Tuesday, August 25, 2020

Hope for the Lonely Writer by Sondra Kraak

It has been said that writing is lonely work, and I won’t argue this point. A writer sits alone at a desk and must draw out words from the creative recesses of their mind and put them into a beautiful order on the page.

No one can do the work for the writer.

There is a legitimacy to this ache of loneliness. We were made for relationships, and loneliness can be a symptom that something about those relationships is broken. It can also be a symptom that we are placing our expectations for fulfillment in people and not in our heavenly Father.

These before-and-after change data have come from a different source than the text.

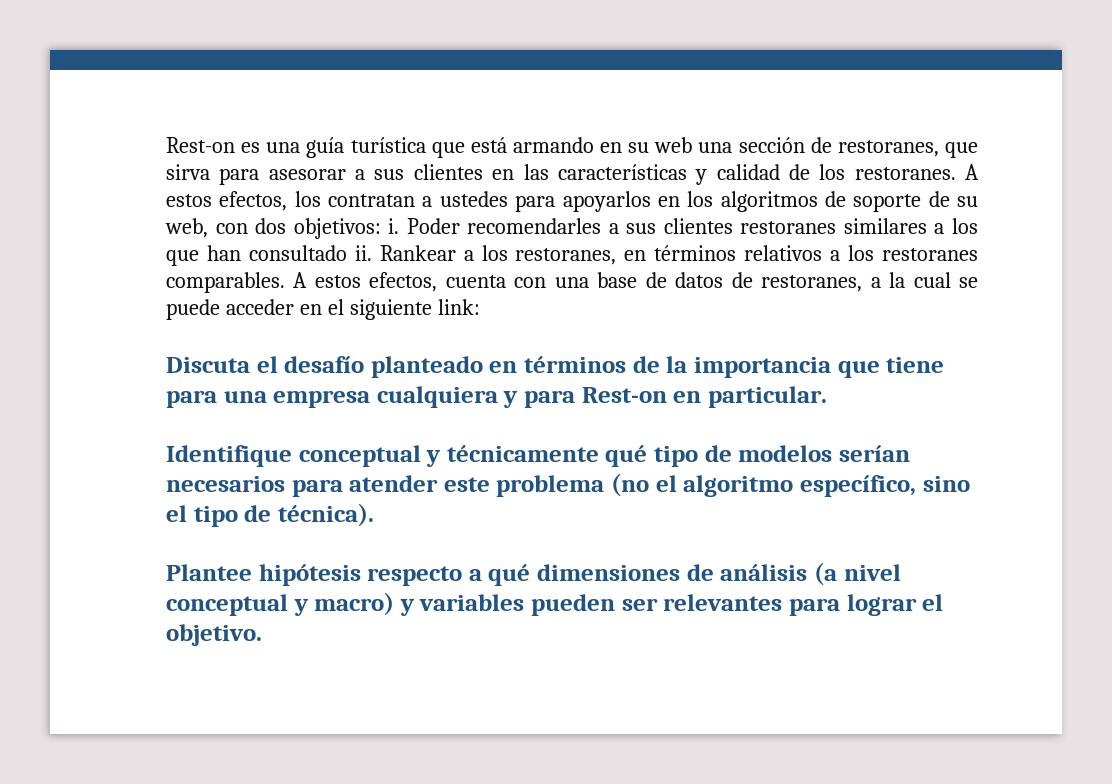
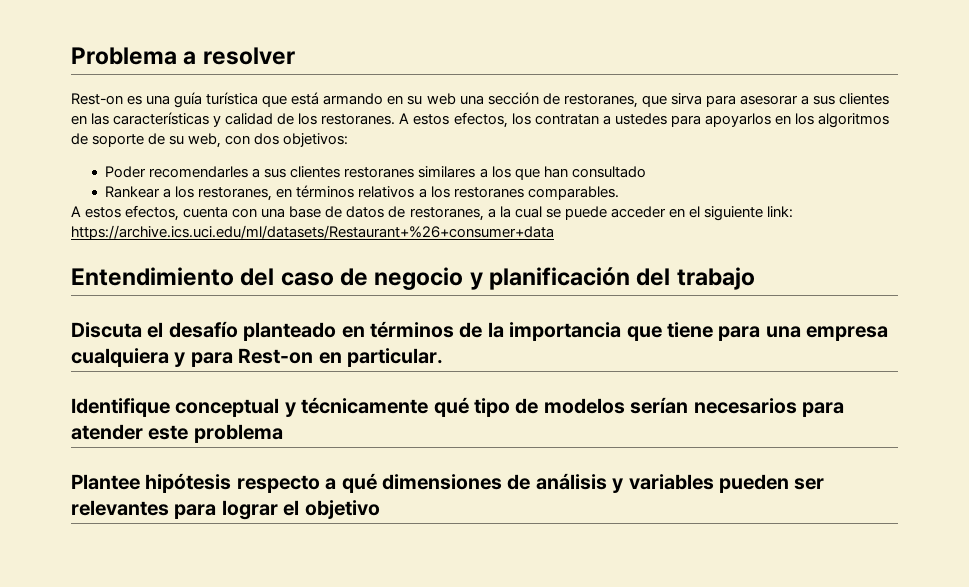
+ Problema a resolver
- A estos efectos, los contratan a ustedes para apoyarlos en los algoritmos de soporte de su web, con dos objetivos: i. Poder recomendarles a sus clientes restoranes similares a los que han consultado ii. Rankear a los restoranes, en términos relativos a los restoranes comparables. A estos efectos, cuenta con una base de datos de restoranes, a la cual se puede acceder en el siguiente link:
+ A estos efectos, los contratan a ustedes para apoyarlos en los algoritmos de soporte de su web, con dos objetivos:
+ Poder recomendarles a sus clientes restoranes similares a los que han consultado
+ Rankear a los restoranes, en términos relativos a los restoranes comparables.
+ A estos efectos, cuenta con una base de datos de restoranes, a la cual se puede acceder en el siguiente link: https://archive.ics.uci.edu/ml/datasets/Restaurant+%26+consumer+data
+ Entendimiento del caso de negocio y planificación del trabajo
- Identifique conceptual y técnicamente qué tipo de modelos serían necesarios para atender este problema (no el algoritmo específico, sino el tipo de técnica).
+ Identifique conceptual y técnicamente qué tipo de modelos serían necesarios para atender este problema
- Plantee hipótesis respecto a qué dimensiones de análisis (a nivel conceptual y macro) y variables pueden ser relevantes para lograr el objetivo.
+ Plantee hipótesis respecto a qué dimensiones de análisis y variables pueden ser relevantes para lograr el objetivo

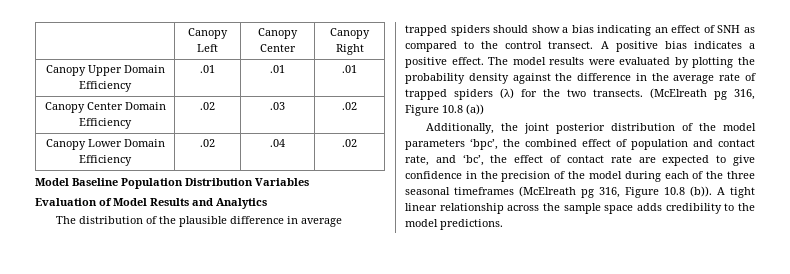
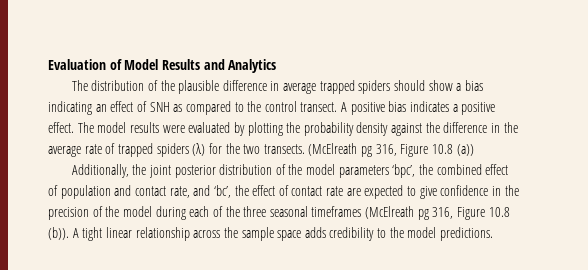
- | Canopy Left | Canopy Center | Canopy Right
- Canopy Upper Domain Efficiency | .01 | .01 | .01
- Canopy Center Domain Efficiency | .02 | .03 | .02
- Canopy Lower Domain Efficiency | .02 | .04 | .02
- Model Baseline Population Distribution Variables

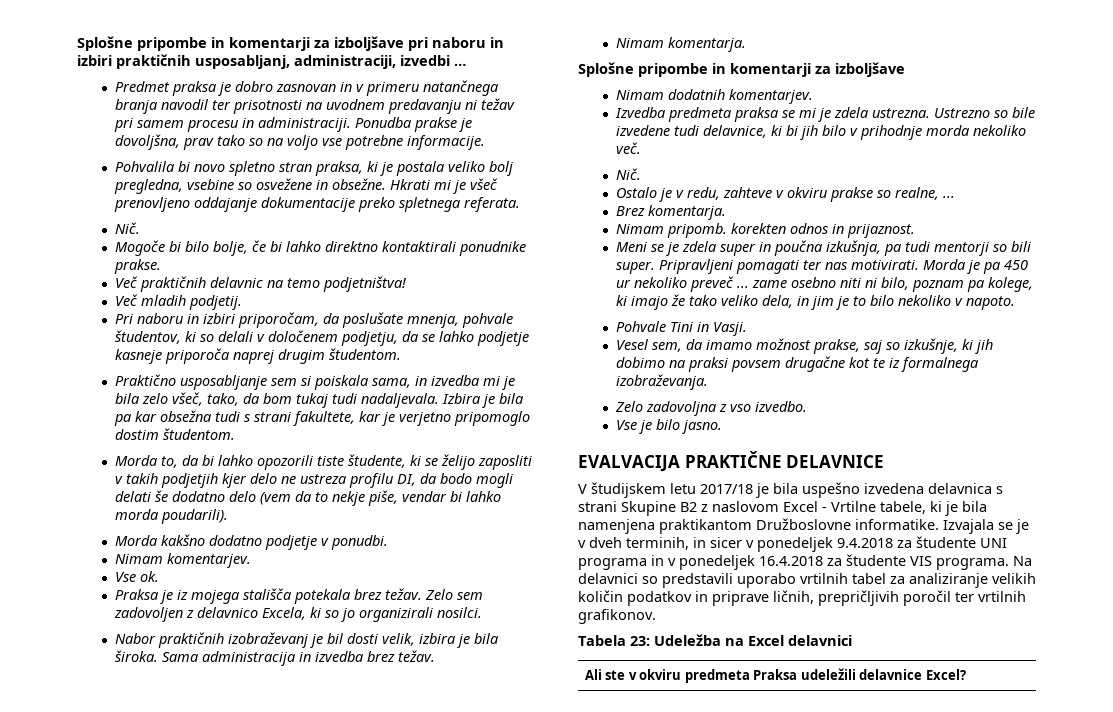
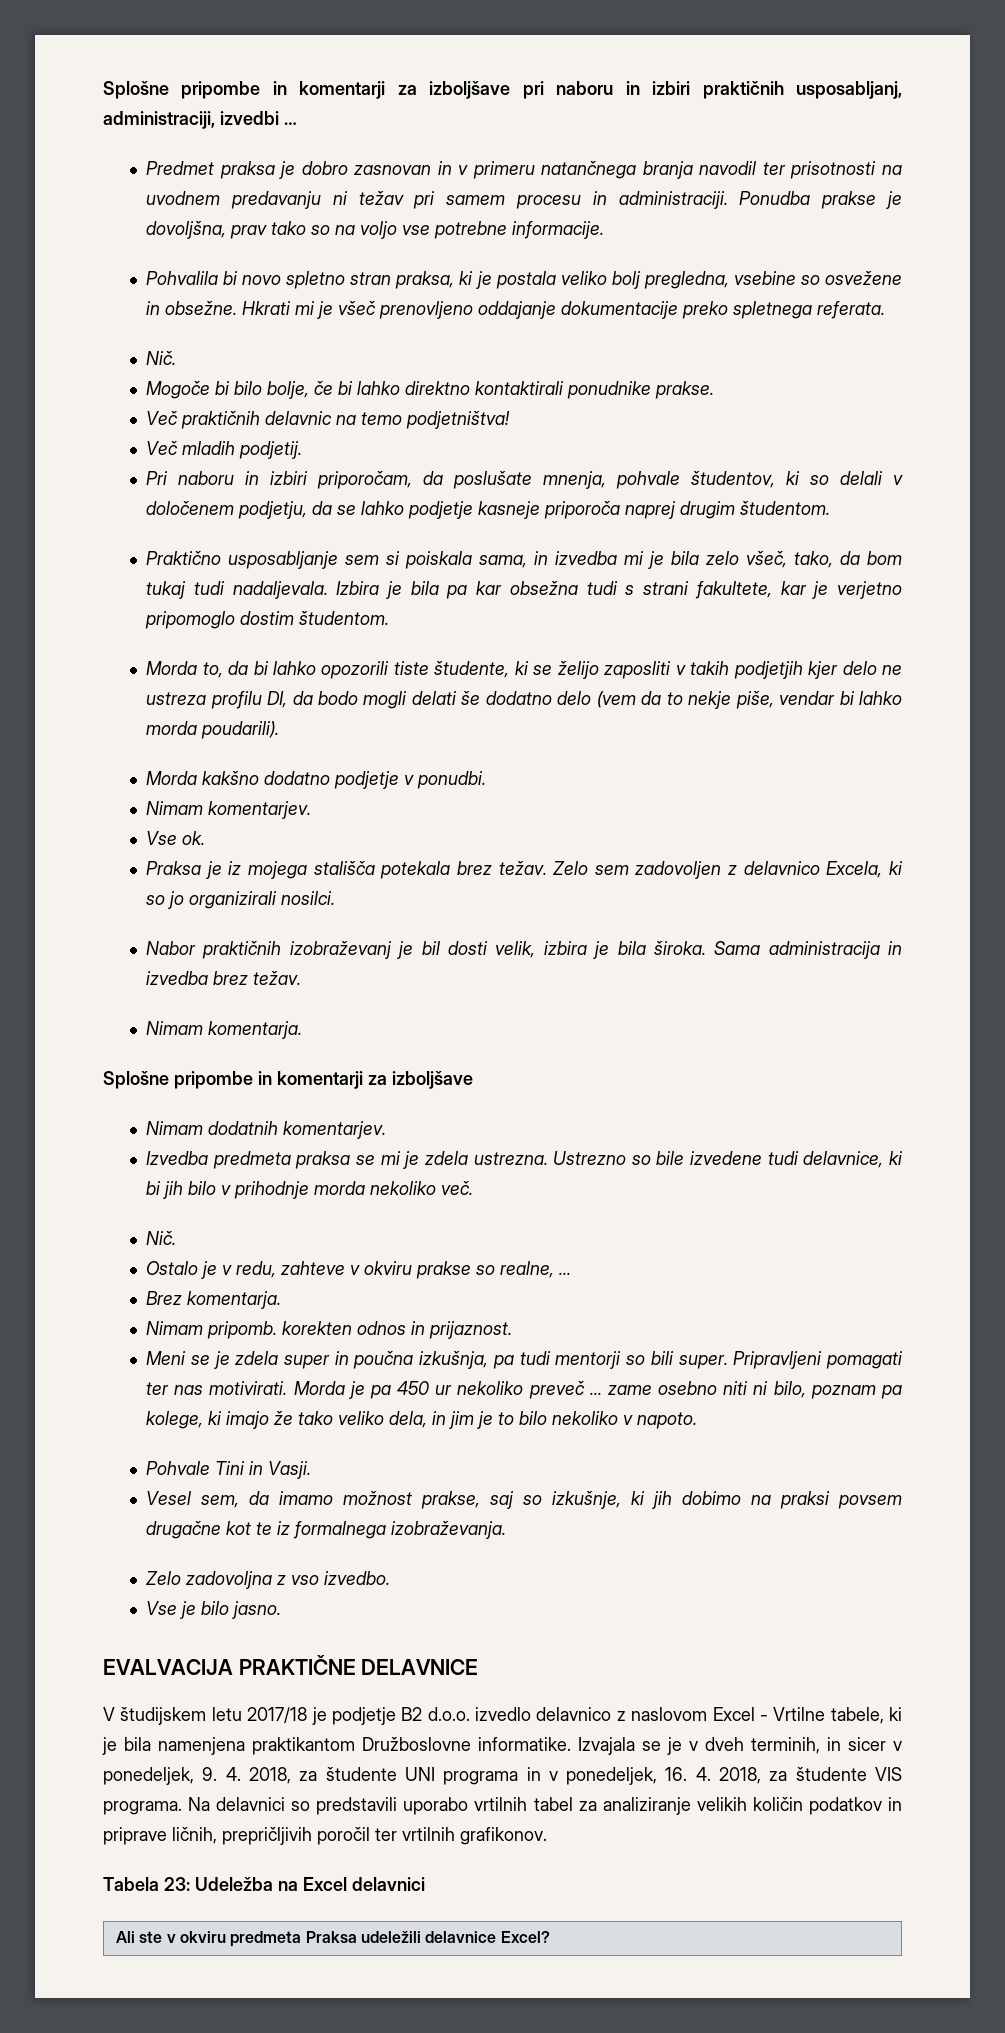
- V študijskem letu 2017/18 je bila uspešno izvedena delavnica s strani Skupine B2 z naslovom Excel - Vrtilne tabele, ki je bila namenjena praktikantom Družboslovne informatike.
+ V študijskem letu 2017/18 je podjetje B2 d.o.o. izvedlo delavnico z naslovom Excel - Vrtilne tabele, ki je bila namenjena praktikantom Družboslovne informatike.
- Izvajala se je v dveh terminih, in sicer v ponedeljek 9.4.2018 za študente UNI programa in v ponedeljek 16.4.2018 za študente VIS programa.
+ Izvajala se je v dveh terminih, in sicer v ponedeljek, 9. 4. 2018, za študente UNI programa in v ponedeljek, 16. 4. 2018, za študente VIS programa.

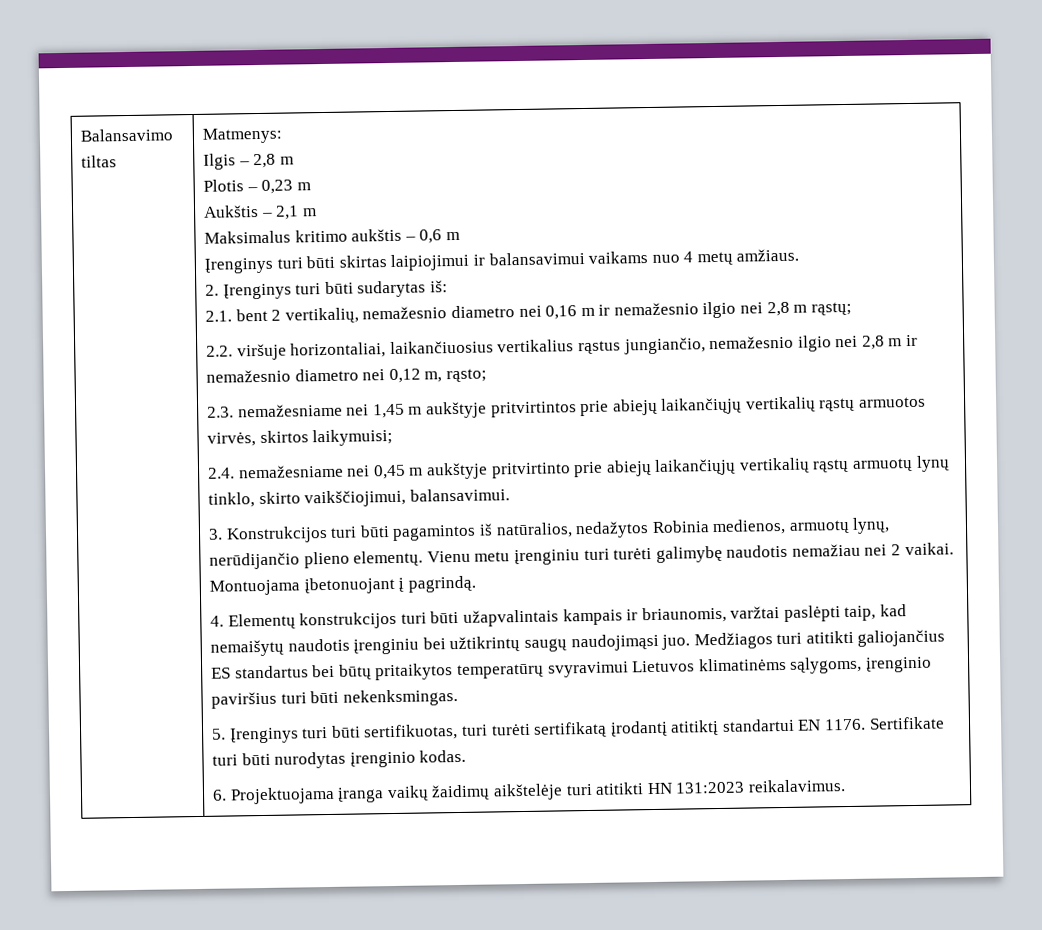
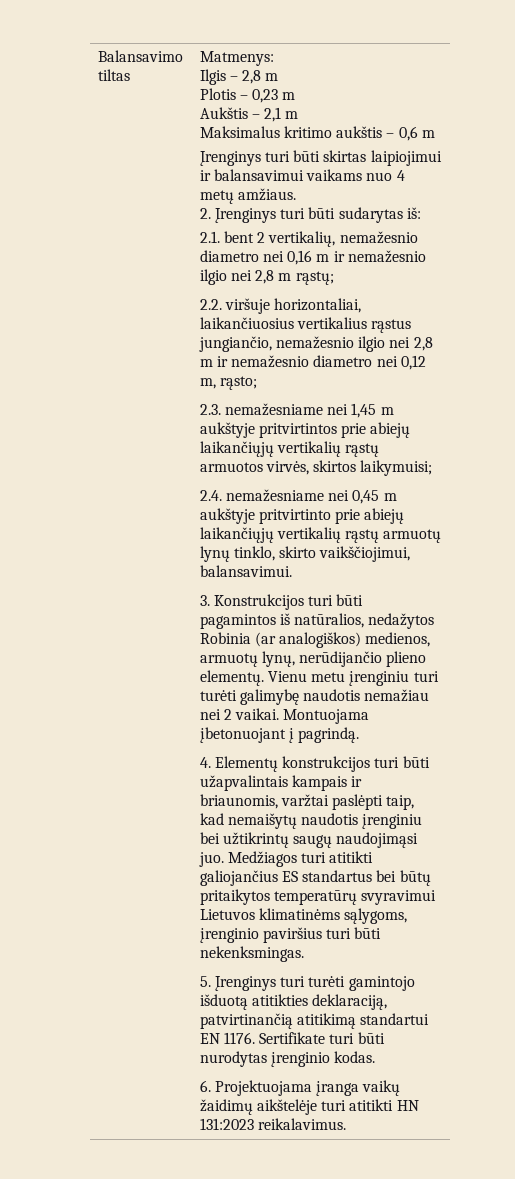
- 3. Konstrukcijos turi būti pagamintos iš natūralios, nedažytos Robinia medienos, armuotų lynų, nerūdijančio plieno elementų.
+ 3. Konstrukcijos turi būti pagamintos iš natūralios, nedažytos Robinia (ar analogiškos) medienos, armuotų lynų, nerūdijančio plieno elementų.
- 5. Įrenginys turi būti sertifikuotas, turi turėti sertifikatą įrodantį atitiktį standartui EN 1176.
+ 5. Įrenginys turi turėti gamintojo išduotą atitikties deklaraciją, patvirtinančią atitikimą standartui EN 1176.

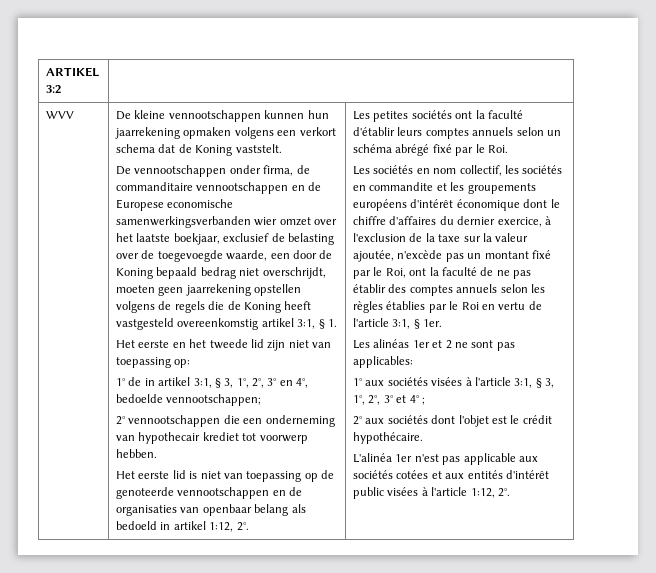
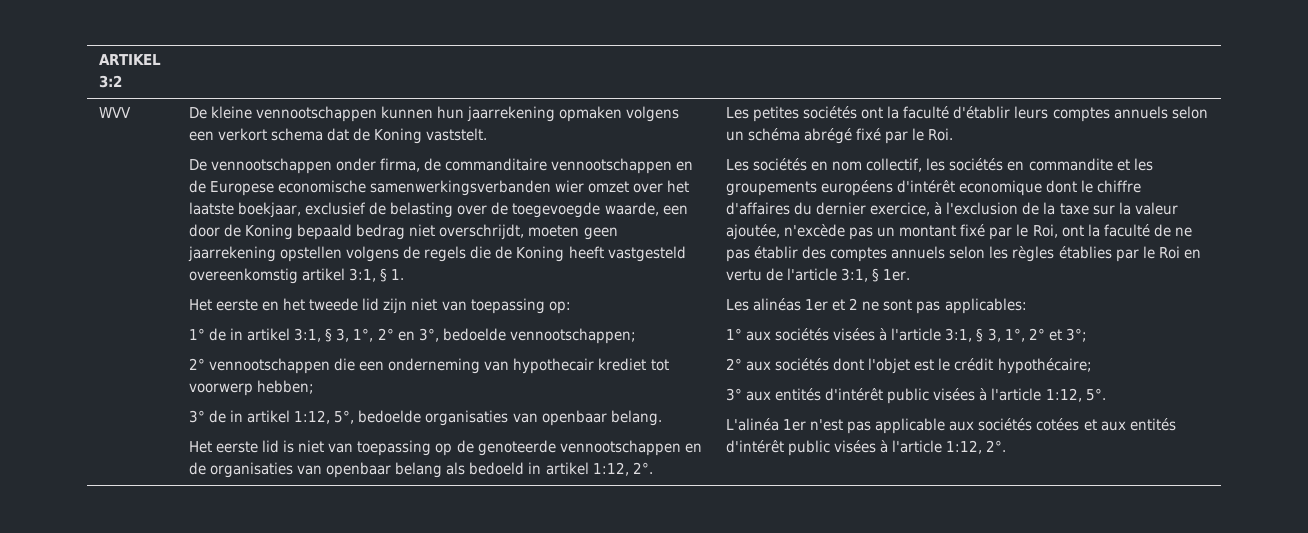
- 1° de in artikel 3:1, § 3, 1°, 2°, 3° en 4°, bedoelde vennootschappen;
+ 1° de in artikel 3:1, § 3, 1°, 2° en 3°, bedoelde vennootschappen;
- 2° vennootschappen die een onderneming van hypothecair krediet tot voorwerp hebben.
+ 2° vennootschappen die een onderneming van hypothecair krediet tot voorwerp hebben;
+ 3° de in artikel 1:12, 5°, bedoelde organisaties van openbaar belang.
- Les sociétés en nom collectif, les sociétés en commandite et les groupements européens d'intérêt économique dont le chiffre d'affaires du dernier exercice, à l'exclusion de la taxe sur la valeur ajoutée, n'excède pas un montant fixé par le Roi, ont la faculté de ne pas établir des comptes annuels selon les règles établies par le Roi en vertu de l'article 3:1, § 1er.
+ Les sociétés en nom collectif, les sociétés en commandite et les groupements européens d'intérêt economique dont le chiffre d'affaires du dernier exercice, à l'exclusion de la taxe sur la valeur ajoutée, n'excède pas un montant fixé par le Roi, ont la faculté de ne pas établir des comptes annuels selon les règles établies par le Roi en vertu de l'article 3:1, § 1er.
- 1° aux sociétés visées à l'article 3:1, § 3, 1°, 2°, 3° et 4° ;
+ 1° aux sociétés visées à l'article 3:1, § 3, 1°, 2° et 3°;
- 2° aux sociétés dont l'objet est le crédit hypothécaire.
+ 2° aux sociétés dont l'objet est le crédit hypothécaire;
+ 3° aux entités d'intérêt public visées à l'article 1:12, 5°.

Thus, loneliness can be an invitation into deeper intimacy—and creativity—with our Father. What a great opportunity!

But there’s a part of me that despises the lonely author stereotype. Because often, behind this stereotype is a writer who wants to be seen as lonely, who sees loneliness as a badge of being an artist. In this case, loneliness doesn’t reflect something broken about relationships, but rather points to something darker and more sinful: the lie, “no one understands me.”

And at the heart of that lie is a preoccupation with self.

Namely, pride.

I speak as an artist who struggles with this. In creative types, pride often looks like a desire to be recognized as uniquely talented, a desire to be praised for exclusive and rare gifts.

We long to hear, “No one writes quite like you do!”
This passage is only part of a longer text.